**Task objective**
Everything from the line that contains "設備容量（左軸）, 1990: none -> 3800" through the final line of the records should be written out exactly, and nothing outside that span.

**Available data**
# # # #
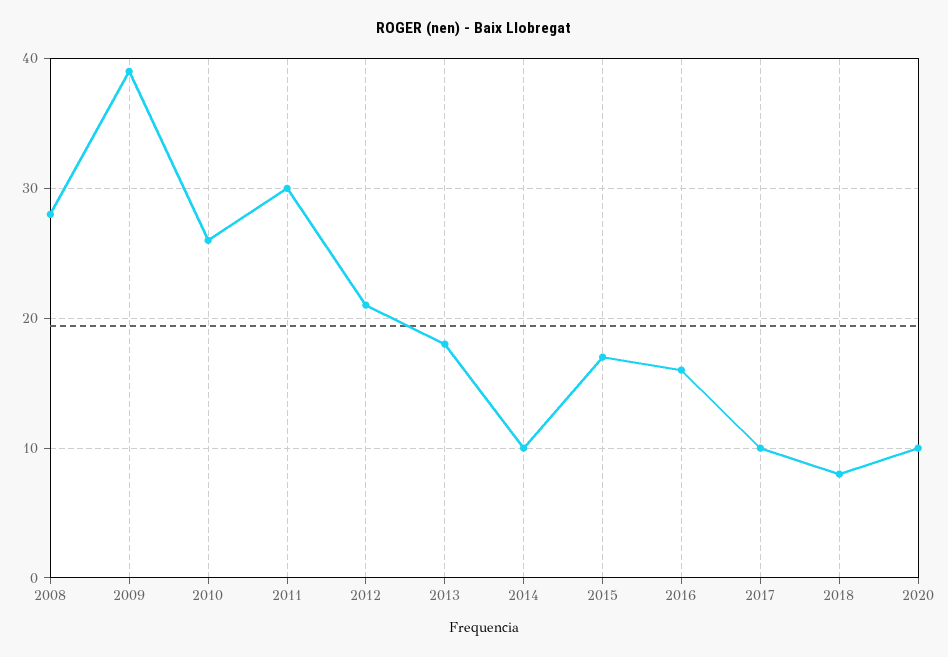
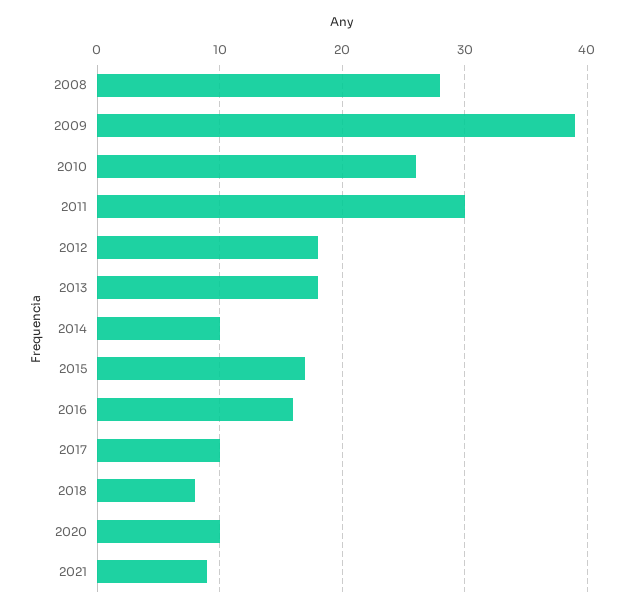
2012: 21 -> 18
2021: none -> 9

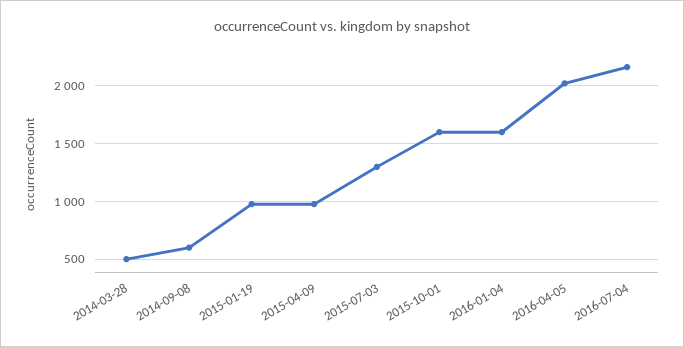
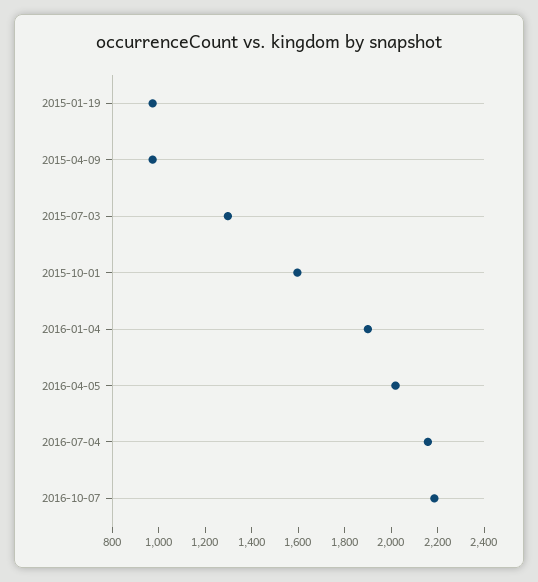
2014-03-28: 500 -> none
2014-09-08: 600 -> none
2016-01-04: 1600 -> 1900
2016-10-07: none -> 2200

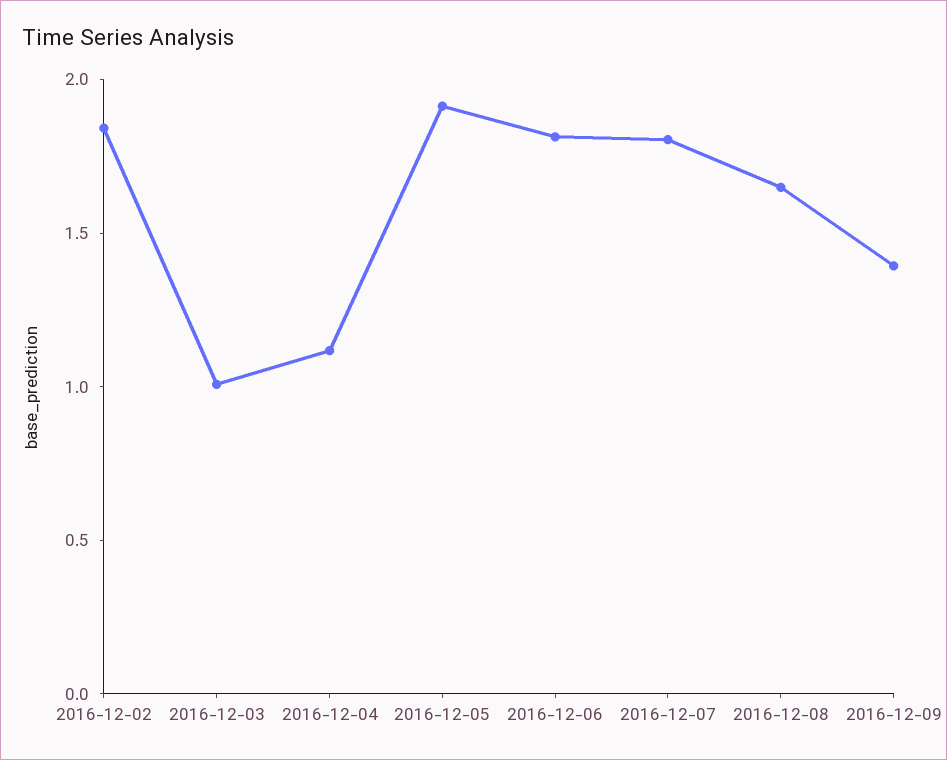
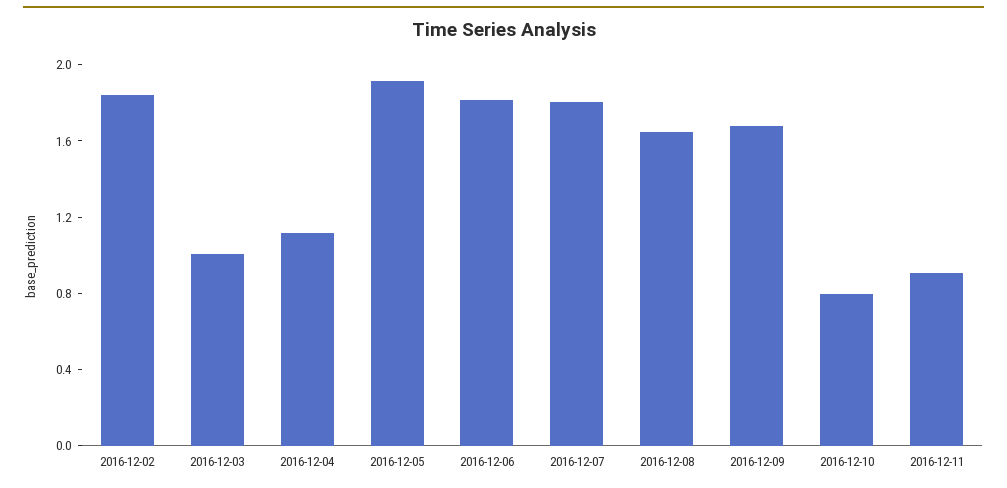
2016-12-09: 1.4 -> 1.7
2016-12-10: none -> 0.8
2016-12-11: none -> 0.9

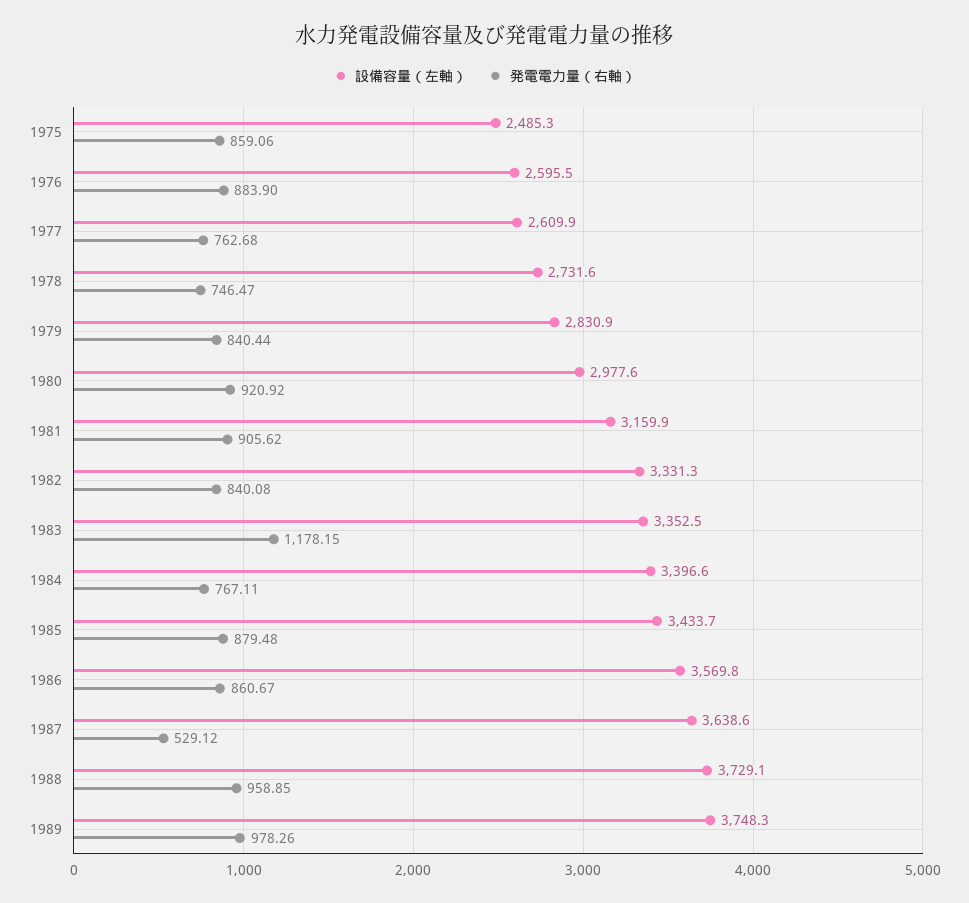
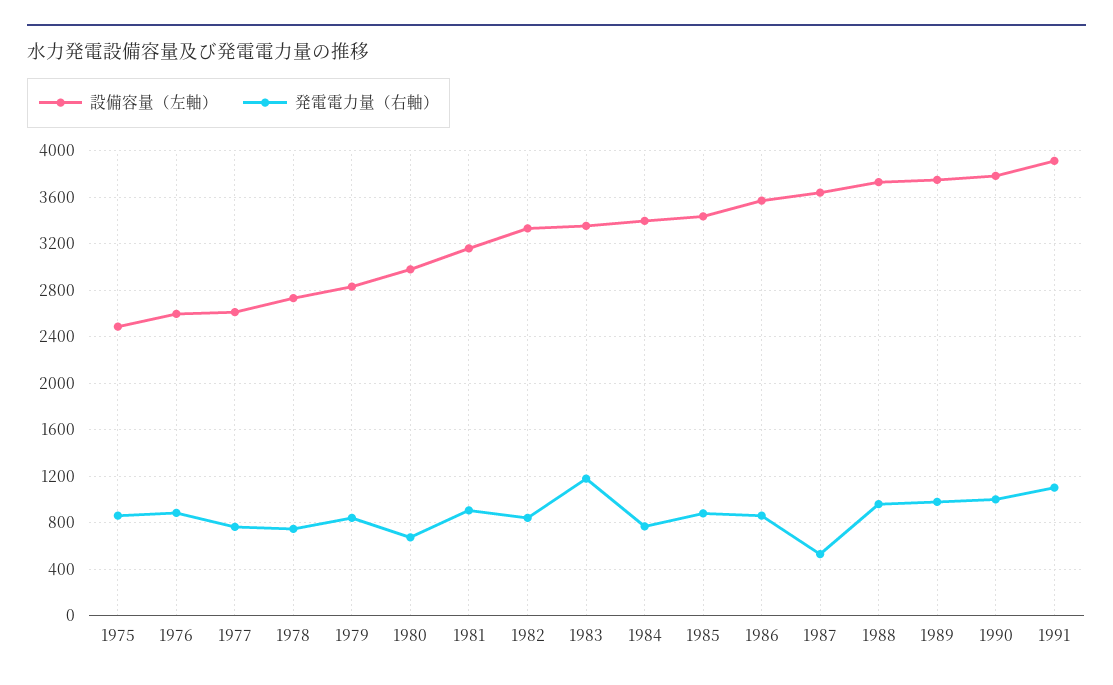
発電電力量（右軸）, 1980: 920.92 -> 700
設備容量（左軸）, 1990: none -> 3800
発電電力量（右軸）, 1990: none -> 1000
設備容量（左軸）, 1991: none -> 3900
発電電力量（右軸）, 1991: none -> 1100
# # # #
**Response to the exercise**
設備容量（左軸）, 1990: none -> 3800
発電電力量（右軸）, 1990: none -> 1000
設備容量（左軸）, 1991: none -> 3900
発電電力量（右軸）, 1991: none -> 1100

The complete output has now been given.